Bayern Monachium przegrał z Bayerem Leverkusen, a doskonałe okazje zmarnował m.in. Robert Lewandowski. Po spotkaniu bramkarz Bayeru przyznał, że grał bez soczewki kontaktowej. -  Nie polecałbym próbowania tego przeciwko Bayernowi. Cieszę się, że ten mecz się zakończył - powiedział Lukas Hradecky.

W sobotę Robert Lewandowski po raz drugi z rzędu nie strzelił gola w meczu Bundesligi w tym sezonie. Polak miał kilka dobrych okazji, ale zmarnował je w meczu Bayernu Monachium z Bayerem Leverkusen (1:2). Lewandowski wraz z kolegami oddali aż 20 strzałów na bramkę Bayeru, ale to nie wystarczyło do zdobycia choćby jednego punktu - doskonałe okazje marnował nie tylko Polak, ale również m.in. Serge Gnabry

Zobacz, jakie sytuacje zmarnował Lewandowski w meczu z Bayerem:

Zobacz wideo

Bramkarz Bayeru bronił bez soczewki kontaktowej!

W bramce gości świetnie spisywał się Fin Lukas Hradecky. Po spotkaniu bramkarz Leverkusen przyznał niespodziewanie, że przez prawie cały mecz miał kłopoty ze wzrokiem. -  W pierwszej połowie straciłem soczewkę kontaktową i mogłem widzieć tylko jednym okiem. Nie polecałbym próbowania tego przeciwko Bayernowi. Cieszę się, że ten mecz się zakończył - powiedział Hradecky. 
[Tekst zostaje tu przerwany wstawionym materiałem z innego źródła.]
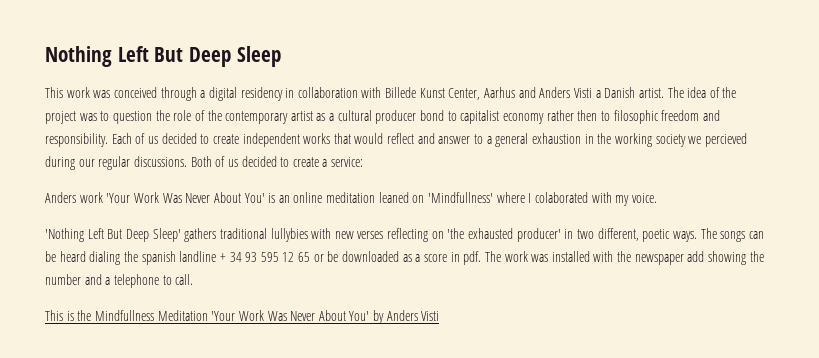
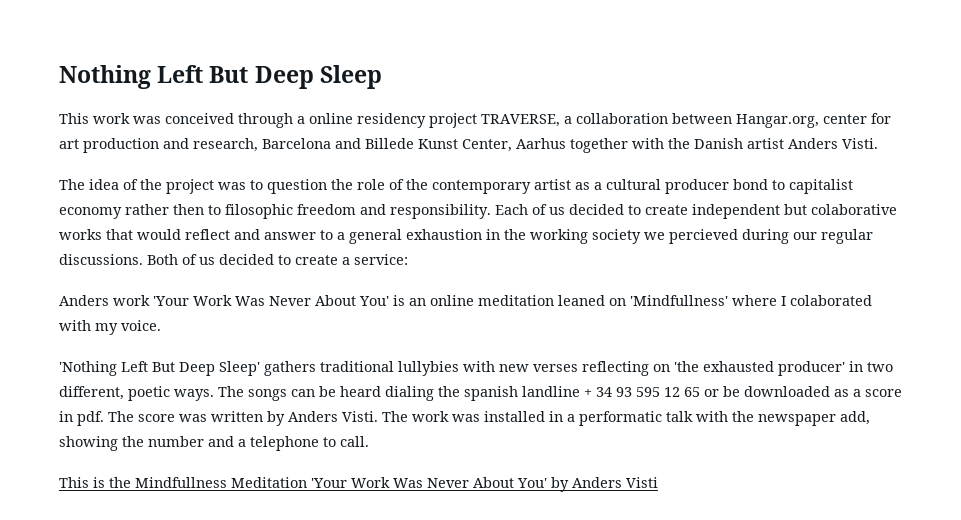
[208,87,664,101] digital residency in collaboration with Billede Kunst Center, Aarhus and Anders Visti a Danish artist. -> [309,113,891,128] [59,138,878,153] online residency project TRAVERSE, a collaboration between Hangar.org, center for art production and research, Barcelona and Billede Kunst Center, Aarhus together with the Danish artist Anders Visti. //
(300, 140) none -> [784,204,897,215] but colaborative
[504,251,590,262] work was installed -> [138,411,693,426] score was written by Anders Visti. The work was installed in a performatic talk
[687,251,705,262] add -> [840,411,870,425] add,

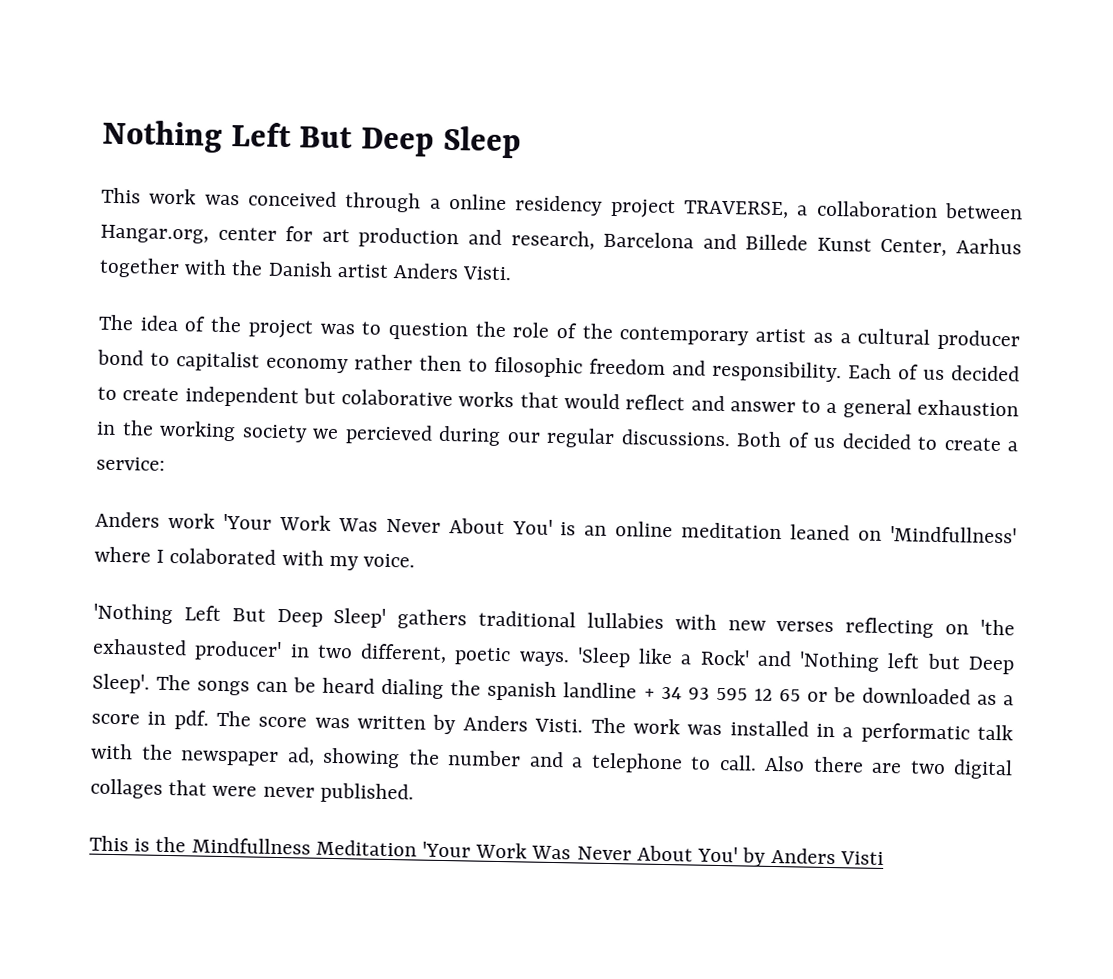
[398,361,459,376] lullybies -> [586,612,664,629] lullabies
(214, 395) none -> [576,647,1015,675] [92,673,150,694] 'Sleep like a Rock' and 'Nothing left but Deep Sleep'.
[840,411,870,425] add, -> [286,747,315,766] ad,
(369, 441) none -> [764,755,1013,780] [90,778,414,804] Also there are two digital collages that were never published.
Sam Bayer też strollował Lewandowskiego

Fiński bramkarz w ten sposób strollował naszego napastnika. W sobotę sam klub z Leverkusen obśmiał słaby mecz Lewandowskiego. - Muszę to wyznać. Jestem uzależniony od strzelania goli - napisał kapitan polskiej kadry po czterech golach w meczu Ligi Mistrzów z Crveną zvezdą Belgrad. Bayern wygrał go 6:0, a Lewandowski był komplementowany praktycznie we wszystkich światowych mediach. Tamten wpis wykorzystał Bayer. - Możemy pomóc to wyleczyć - napisał na Twitterze, podając dalej wpis zawodnika Bayernu Monachium.

Lewandowski nadal jest najlepszym strzelcem Bundesligi - ma 16 trafień na koncie, a w tej kolejce jedno trafienie odrobił do niego drugi Timo Werner z RB Lipsk (13 goli). Trzeci jest Rouwen Hennings z Fortuny Duesseldorf (10 bramek), kolejni zawodnicy mają co najwyżej po sześć bramek.